"An expert is a man who has made all the mistakes which can be made, in a narrow field."

- Niels Henrik David Bohr

Friday, April 2, 2010

Change of heart

No trades today, just a lot of reading and thinking - oh yeah, and dreaming. Research for my dissertation didn't happen, and I had some bookwork to catch up with, but I got a little carried away with FNG. Some of this may not sound that well thought out, but I think it is important to catch the moment. Success, failure, or something unforeseen may change the environment next week.

I am pretty enthusiastic about my change in approach. But I admit - and my wife can readily attest, that I have been here before. Another flash in the pan? It seems different this time. These ideas have been tugging at me  over the course of the last 3 to 4 weeks, worked out practically and logistically this last week, and patted on the back today (via reading thru Scott's blog entries at FNG - here is my hands down favorite).

What's changed?

With the change in approach, I went thru some of my 'basis' posts to keep things in line with what is going on. I changed the entry/exit posts, but realized that I didn't have to change the content of the philosophy post at all, that is pretty much the same.

Interestingly enough, I mention in my philosophy that I think the market is impossible to predict, but then I proceeded to try and predict over the course of the last three months. I didn't think I was, but I was. Analysis wise, I thought I was all into probability, but I wasn't into probability at all, I was into making the market behave as I expected. I think I finally touched on it as I formalized my sell strategy. In retrospect, perhaps the biggest clue should have been the feeling of desperate hope that would accompany every decision to enter the market. Buy and pucker. Watch it go up, watch it go down, white knuckling the entire gut wrenching ride. That is no way to trade - or live for that matter.

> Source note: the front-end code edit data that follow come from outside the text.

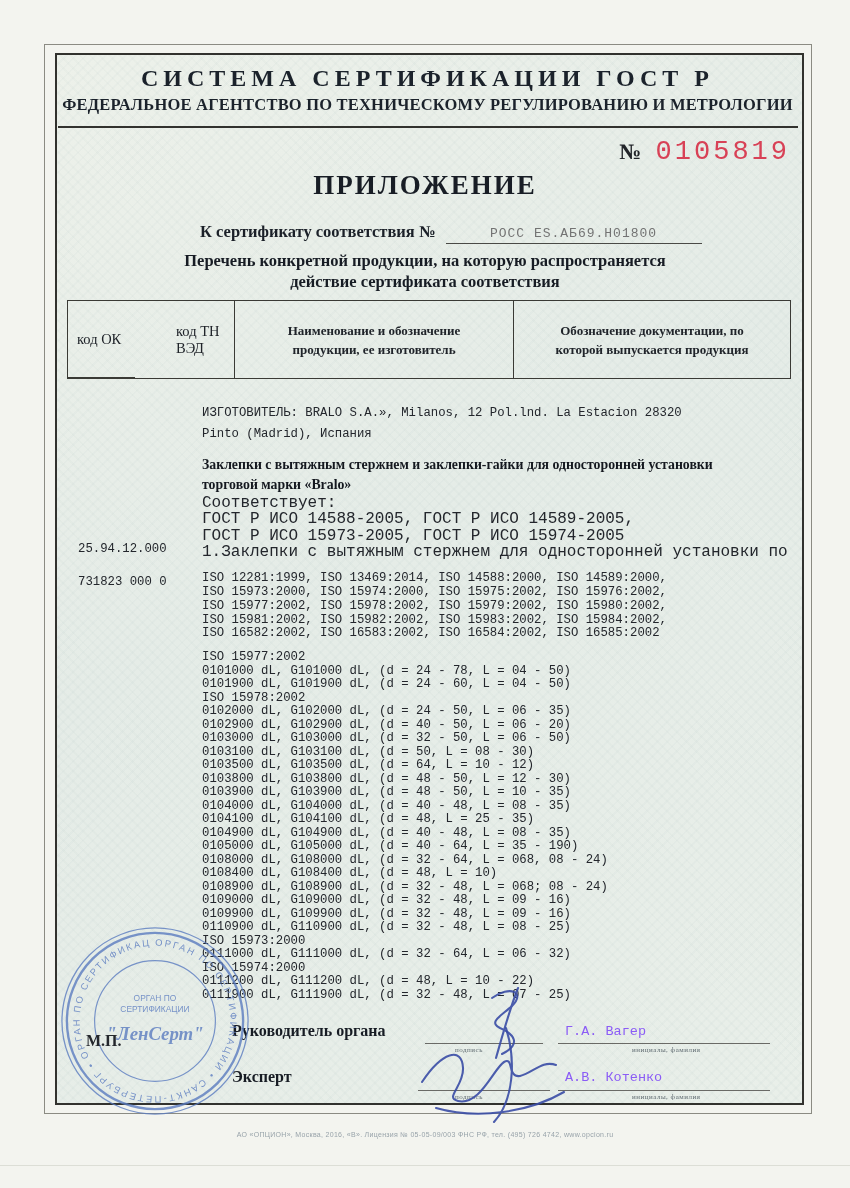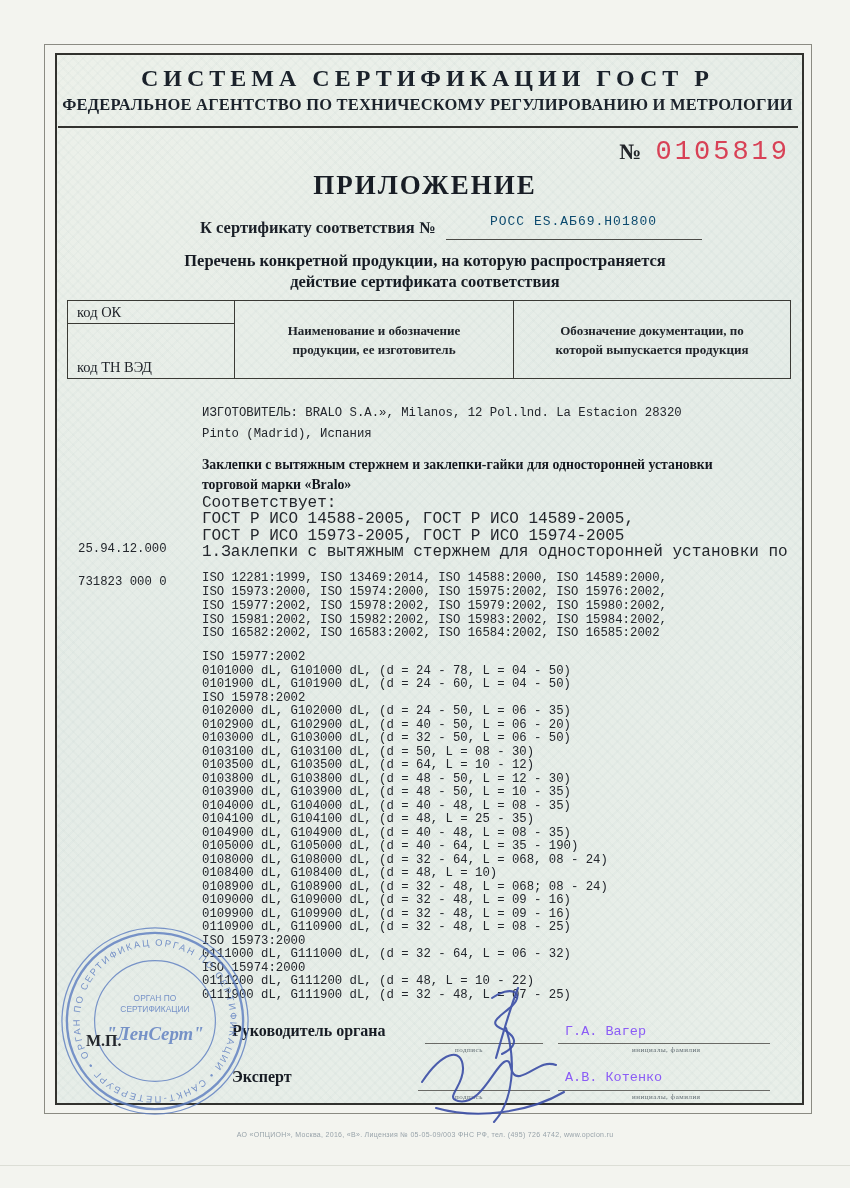"К сертификату соответствия №" .cert-ref { top: 214px -> 222px }
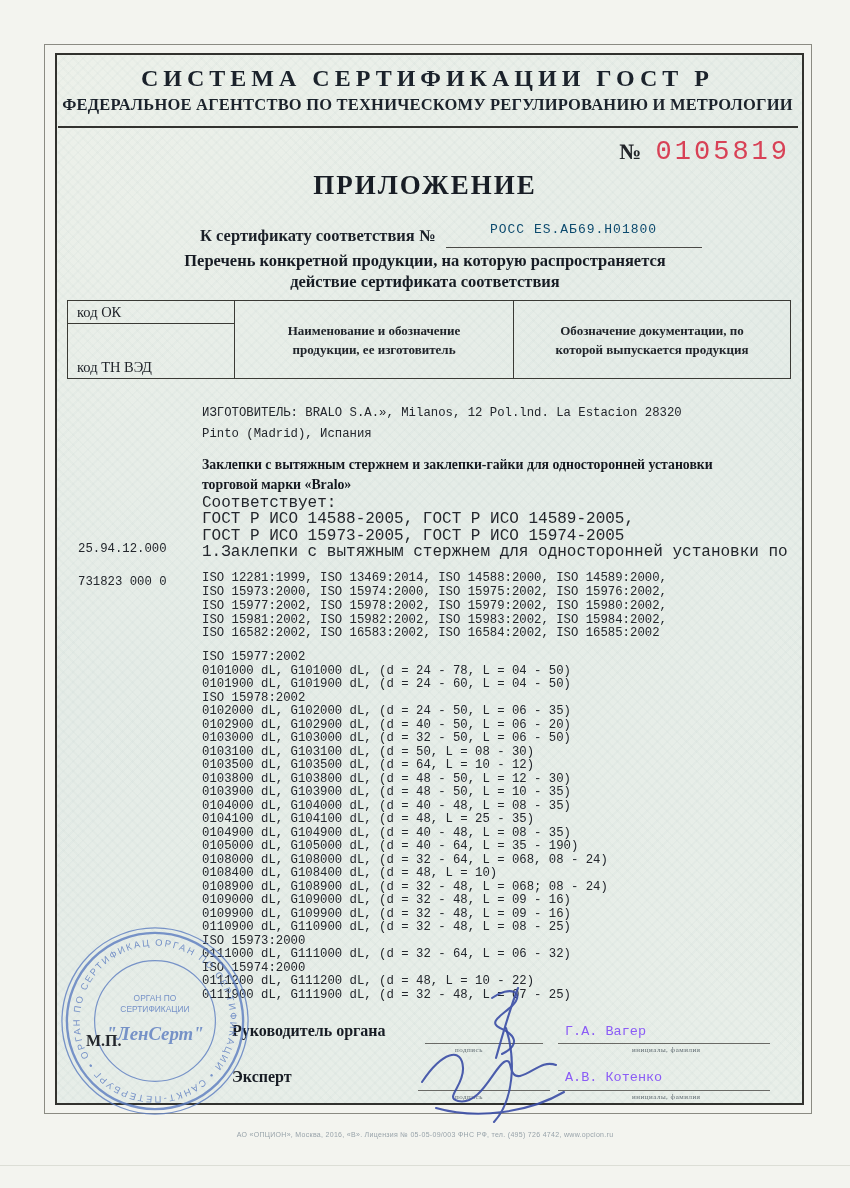"РОСС ES.АБ69.Н01800" .cert-ref .val { color: #0c4a6e -> #737373; padding-bottom: 10px -> 2px }
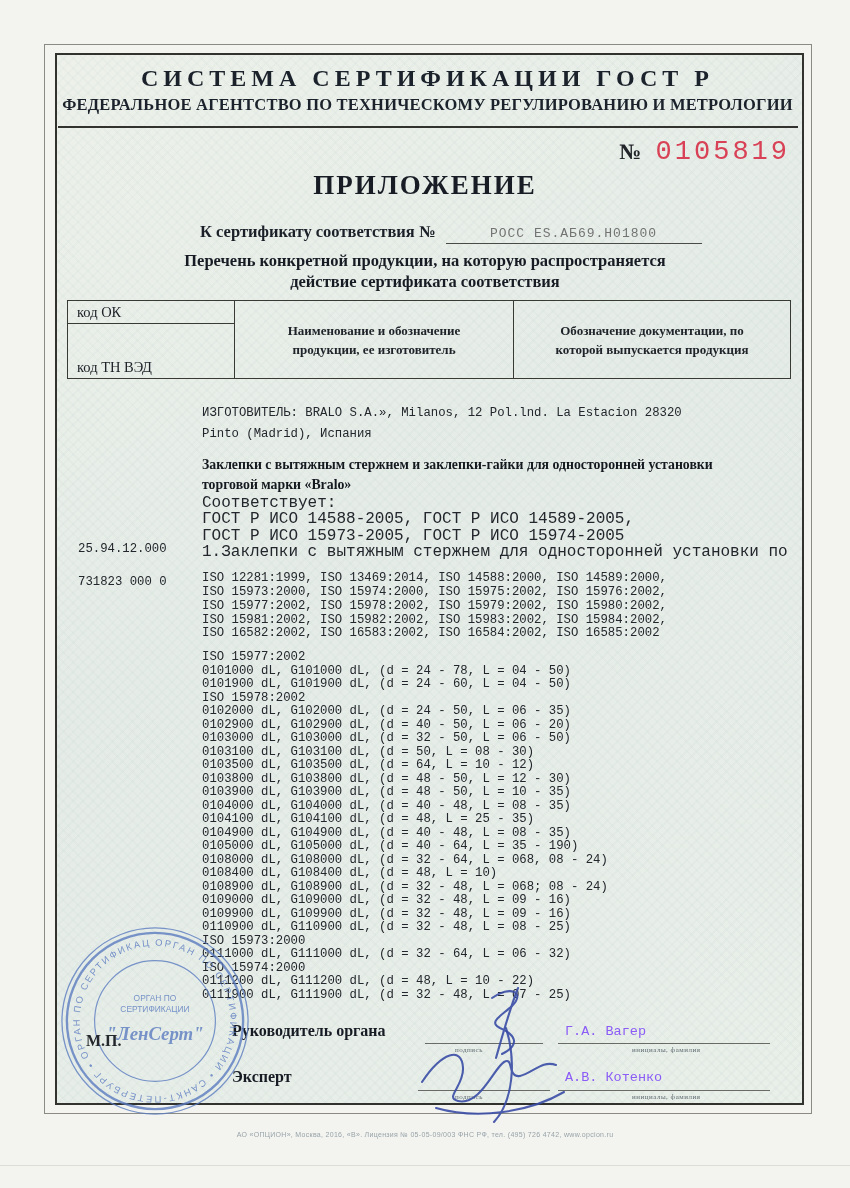"код ОК" .spec-table .c1 { flex-direction: column -> row }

The approach now feels more like I am relaxing on the sidelines, tuned into and trying to be very much aware of what is happening, and then when things look ripe, stepping in. If I happen to be wrong, then I quickly step out. If I am right, I hang on for the ride.

I can imagine a first reaction to this as - how is this different from predicting? Aren't you still trying to say what is going to happen? No. Rather I am 'listening' to the market, and letting the candles tell me what is happening. Candlestick patterns? Not really. Technical analysis? Not really - at least not in the traditional sense. It is more just going with the flow - the direction of least resistance as Livingston would put it.

This is a far cry from my previous approach - sticking with the strategy because it was tested and all the signs were in place, probability was on my side, and not hanging on for a little longer was the problem. I hated that even while I was in the middle of it. Without realizing, I was trying to bend the market to my will. Silly me.

Every trader is familiar with sharp, unexpected market moves. And when it moves, it can really move. Waiting to enter the market until this happens is what I am talking about. Try setting up a new high/low screener, and watch what happens to QQQQ as the screener lights up. Click on one of the new highs/lows and watch what it does. It is almost like magic. And incredibly freeing.

It is more like playing off the fear and greed of everyone else. Another Livingston staple. (but Livermore died broke - didn't he...)

It almost sounds like I have this figured out, which I assure everyone I don't. I have only caught a few real trades, have entered when I shouldn't have, and gotten out earlier than I should have. But in some sense, none of these decisions were wrong - I was 'listening', and I did exactly what I thought the market was telling me to do. I was mistaken, but I was still trying to heed the market, that is, to be in tune with it rather than trying to shove it around. It feels natural.

Well - I did do some wrong things - I had some logistic issues, I was not disciplined in thinking about and setting stop losses prior to entering, and entering markets without enough volatility (spread wise). And I accidentally clicked on the Bid when I was trying to buy twice (give me a break - they both begin with 'B'... thankfully I was paper trading.)

It will be interesting to see what happens (I say that a lot on this blog). A string of successes may ratchet up my greed - or a string of losses may ratchet up my fear. I don't know. Today I feel free to listen - and to be wrong - AND to be right.

So for the next few weeks, since the account value is now well below day trading minimums, I will trade for real when I can (and only when I get that tuned in feeling), and paper trades between real trades. I am tempted to stick more money in the account to bring it back above minimums, but at this point feel it is probably wiser not to.